My next appointment is with my urologist in June and he will most likely want a CT scan of my kidneys, my haematologist is currently writing to him to give him an update.
Basically due to the length of time since remission it is considered extremely unlikely that I would relapse.
None of this is reassuring as a PET scan is the only scan that can confirm if any cancer cells are present. Current lymph nodes are too deep to “stick a needle in” or basically biopsy. I walked away with a banging headache and convinced that my oncologist should have continued working with me, nothing against this new consultant but he has 11 years of medical records to catch up with. All I know is that we simply can’t afford financially to keep paying for treatment. Fighting cancer is not cheap, bills are constantly hitting us and that’s not taking into consideration travel costs.
“Stand and deliver! I’m the dandy highwayman you’re too scared to mention.
And his name is not Dandy
Stand and deliver was a phrase used by English highwaymen, or robbers, probably somewhere around the 17th century, say particularly between 1660 and 1714. Horace Walpole said, “One is forced to travel, even at noon, as if one was going to battle.”
Many highwaymen were demobilized soldiers, veterans, who were skilled in the use of weapons. They would rush down on a lone rider or carriage, armed with pistols and swords, stop their prey, and demand, “Stand and deliver!” Stand meant stand still, freeze, don’t run. Deliver meant give me all your valuables.
According to The Guardian in 2002, “The last time a ‘gentleman of the road’ cried ‘Stand and deliver! ‘ on an English highway is thought to have been in 1831 but fighting cancer feels like a highway robbery. The alternative is to let it happen and tell the highwayman to go fuck off.

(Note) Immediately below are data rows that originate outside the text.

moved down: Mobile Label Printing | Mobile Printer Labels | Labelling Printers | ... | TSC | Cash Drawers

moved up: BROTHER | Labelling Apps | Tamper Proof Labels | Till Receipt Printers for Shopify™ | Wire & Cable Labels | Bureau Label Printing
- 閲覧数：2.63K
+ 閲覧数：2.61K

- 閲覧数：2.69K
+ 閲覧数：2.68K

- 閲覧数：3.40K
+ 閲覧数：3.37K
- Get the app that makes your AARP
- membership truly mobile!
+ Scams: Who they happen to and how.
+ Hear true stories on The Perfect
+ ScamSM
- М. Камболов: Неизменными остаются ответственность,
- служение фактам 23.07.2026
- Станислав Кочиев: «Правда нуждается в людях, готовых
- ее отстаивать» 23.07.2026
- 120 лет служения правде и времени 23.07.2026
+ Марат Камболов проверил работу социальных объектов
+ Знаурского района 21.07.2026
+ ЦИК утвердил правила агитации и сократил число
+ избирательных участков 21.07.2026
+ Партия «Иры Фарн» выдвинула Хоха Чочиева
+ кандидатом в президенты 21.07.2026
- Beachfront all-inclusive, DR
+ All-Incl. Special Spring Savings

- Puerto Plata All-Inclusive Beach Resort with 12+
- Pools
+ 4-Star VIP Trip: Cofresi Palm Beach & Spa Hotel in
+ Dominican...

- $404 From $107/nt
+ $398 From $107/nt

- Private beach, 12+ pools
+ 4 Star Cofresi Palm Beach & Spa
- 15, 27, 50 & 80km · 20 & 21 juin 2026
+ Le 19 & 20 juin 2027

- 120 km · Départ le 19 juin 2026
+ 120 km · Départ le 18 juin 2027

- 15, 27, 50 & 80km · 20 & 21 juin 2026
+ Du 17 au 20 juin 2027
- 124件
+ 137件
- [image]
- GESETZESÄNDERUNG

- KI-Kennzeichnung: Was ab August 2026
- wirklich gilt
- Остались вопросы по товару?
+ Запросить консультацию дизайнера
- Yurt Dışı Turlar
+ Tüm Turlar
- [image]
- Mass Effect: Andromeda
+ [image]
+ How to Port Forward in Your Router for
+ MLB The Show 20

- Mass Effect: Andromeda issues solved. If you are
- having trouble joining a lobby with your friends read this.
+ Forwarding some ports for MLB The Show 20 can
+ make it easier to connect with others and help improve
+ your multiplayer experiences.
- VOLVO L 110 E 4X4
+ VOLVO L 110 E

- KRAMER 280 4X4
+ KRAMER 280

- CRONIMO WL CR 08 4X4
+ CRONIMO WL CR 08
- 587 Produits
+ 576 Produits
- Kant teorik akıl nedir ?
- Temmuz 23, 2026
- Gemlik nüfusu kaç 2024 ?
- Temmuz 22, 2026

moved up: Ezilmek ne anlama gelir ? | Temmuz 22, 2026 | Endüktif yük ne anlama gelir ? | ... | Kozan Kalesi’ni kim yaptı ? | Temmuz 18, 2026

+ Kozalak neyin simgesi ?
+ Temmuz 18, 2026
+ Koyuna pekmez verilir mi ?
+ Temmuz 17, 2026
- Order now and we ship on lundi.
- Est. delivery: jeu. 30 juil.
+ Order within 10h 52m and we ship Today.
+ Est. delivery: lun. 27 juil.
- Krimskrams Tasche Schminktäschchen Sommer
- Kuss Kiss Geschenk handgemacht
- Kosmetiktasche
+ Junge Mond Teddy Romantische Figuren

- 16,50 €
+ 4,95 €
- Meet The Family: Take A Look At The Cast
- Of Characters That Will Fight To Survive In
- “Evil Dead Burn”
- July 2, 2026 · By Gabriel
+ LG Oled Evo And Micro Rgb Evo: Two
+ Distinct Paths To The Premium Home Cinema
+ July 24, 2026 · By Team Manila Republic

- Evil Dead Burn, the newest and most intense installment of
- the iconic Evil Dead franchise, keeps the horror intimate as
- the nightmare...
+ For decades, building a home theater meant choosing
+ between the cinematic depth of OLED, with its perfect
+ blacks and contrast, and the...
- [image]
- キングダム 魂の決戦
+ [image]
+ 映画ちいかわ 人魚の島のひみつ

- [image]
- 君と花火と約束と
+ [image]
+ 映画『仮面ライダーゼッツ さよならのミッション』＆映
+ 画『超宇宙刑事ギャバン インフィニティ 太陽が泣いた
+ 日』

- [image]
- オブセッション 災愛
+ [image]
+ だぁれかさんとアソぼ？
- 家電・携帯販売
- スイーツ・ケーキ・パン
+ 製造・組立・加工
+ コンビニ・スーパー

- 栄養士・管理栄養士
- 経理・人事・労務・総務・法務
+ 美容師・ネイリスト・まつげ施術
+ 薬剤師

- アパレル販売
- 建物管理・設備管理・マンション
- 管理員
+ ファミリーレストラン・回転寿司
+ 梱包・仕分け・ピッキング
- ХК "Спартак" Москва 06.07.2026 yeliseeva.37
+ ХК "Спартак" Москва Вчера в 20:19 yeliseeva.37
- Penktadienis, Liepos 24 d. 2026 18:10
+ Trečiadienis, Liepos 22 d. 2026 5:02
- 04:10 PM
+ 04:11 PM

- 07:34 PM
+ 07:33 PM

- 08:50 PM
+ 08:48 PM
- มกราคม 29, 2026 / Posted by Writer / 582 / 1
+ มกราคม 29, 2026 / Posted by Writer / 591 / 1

This song is really driving me nuts ffs
But so far this year medical treatment has cost me €2,075 and it’s only May. June will see my first meeting with my newly appointed Urologist at a cost of €250, I also suspect that he will order a CT Scan to check my kidneys and this will cost €300 roughly.
So over the past 11 years since initial diagnosis the cost has hit over €30,000 and that’s all our savings gone. The first 3 years I was employed so I could balance cost better but now I’m signed off to an invalidity pension at €230 per week. I sure anyone reading this would say it’s impossible to survive on €230 a week but we do. Might need to sell the house again but we love this house and would find it impossible to get something similar at a lower price.
But this little fellow Alfie is a great comfort and very affectionate. It’s amazing how they sense when things are not right . He shadows both of us when we return from hospital.

The weather has been great over the past week and I get the option to sit outside with little Alfie to contemplate my next few weeks & patiently await contact from the medical teams.